Tom is an all-star. He has offers to attend prestigious leadership conferences and invitations to join academic honor societies. Last week, he received several anxious emails from colleges and universities reminding him that his application was due in a matter of days.
In fact, Tom has even had application deadlines extended or waived. And he’s been offered opportunities to apply for exclusive scholarships not generally open to the public. But his policy so far has been to ignore all appeals.
Because Tom is a cat. Admittedly, Tom is a very talented mouser and an utterly adorable tabby. He does have his own email account, however, which I check regularly for him. Nevertheless, he’s a cat.
And his goal is to one day earn a spot on the Wikipedia list of “animals with fraudulent diplomas.”
Evidently, Tom is not the only feline investigator trying to get a handle on the seamier side of online education-related scams. Here are a few of my favorites:
- Colby Nolan is a housecat belonging to one of Pennsylvania’s deputy attorney generals, who happened to be investigating diploma mills. Colby’s MBA became the source of a law suit against Trinity Southern University.
- Henrietta Goldacre obtained a diploma in nutrition from the American Association of Nutritional Consultants. Although the cat is no longer with us, his owner keeps her certificate on display in a restroom.
- Dave Catermanis was awarded a degree in communications at York University. According to Wikipedia, the small black cat (one of a litter of 7 kittens) is currently enrolled in medical school.
- Kitty O’Malley (AKA Spanky) worked undercover for the Florida-based Ledger and obtained a high school diploma from Washington High Academy. Sadly, the diploma was insufficient for her to gain admission to local colleges.
- Oreo Collins is a “tuxedo cat” whose claim to fame was her diploma from Jefferson High School Online. The sting was an investigation initiated by the Central Georgia Better Business Bureau.

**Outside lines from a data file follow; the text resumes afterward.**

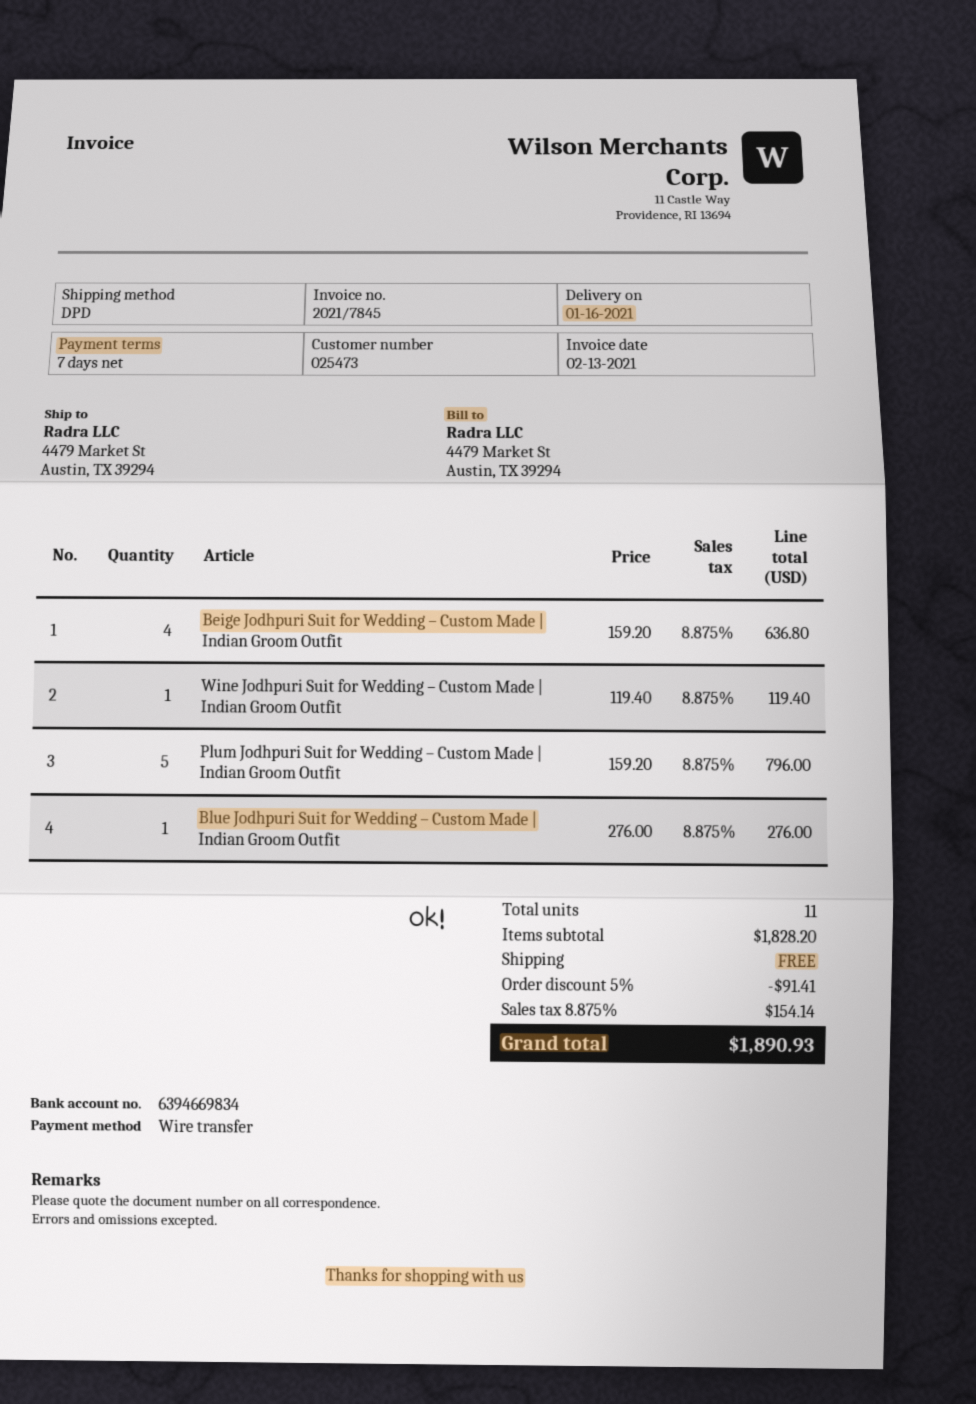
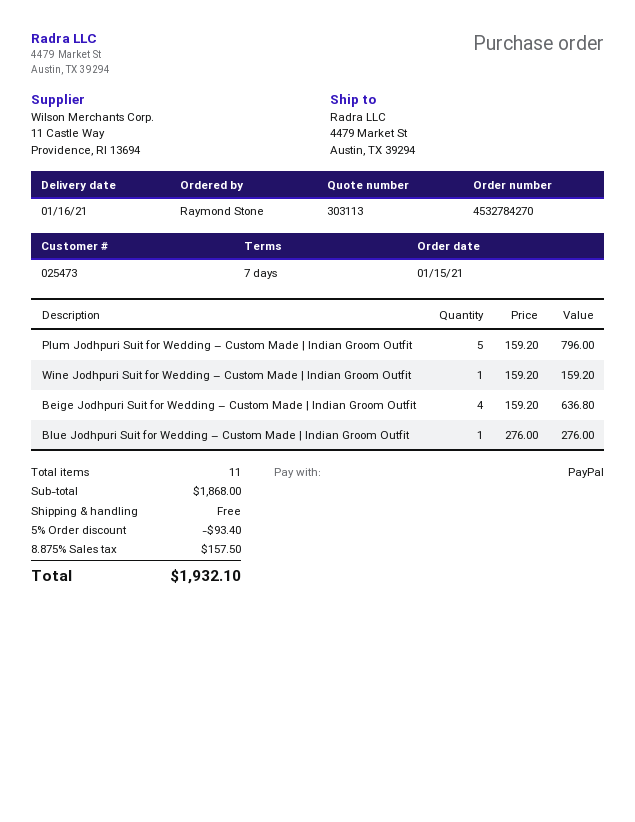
payment method: bank transfer -> PayPal
Wine Jodhpuri Suit for Wedding – Custom Made | Indian Groom Outfit: 1 x 119.40 = 119.40 -> 1 x 159.20 = 159.20
subtotal: 1828.20 -> 1868.00
discount: 5% = 91.41 -> 5% = 93.40
tax: 8.875% = 154.14 -> 8.875% = 157.50
total: 1890.93 -> 1932.10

- Zoe D. Katze obtained several “well-known” hypnotherapy certifications and became the subject of an article by the American Bar Association and starred in a news report by CBS News.
There are dogs on the list, but Tom isn’t as impressed.
The moral of the story is be careful about offers that are too good to be true—quickie admissions, scholarships with fees attached, honors you didn’t really earn, or expensive leadership programs.
And watch out for “phishing” expeditions where websites ask for detailed personal information to support college search or financial aid. You never know where some of this information will end up. At a minimum, you’ll find your email box filled with spam. I know because I read Tom’s mail for him.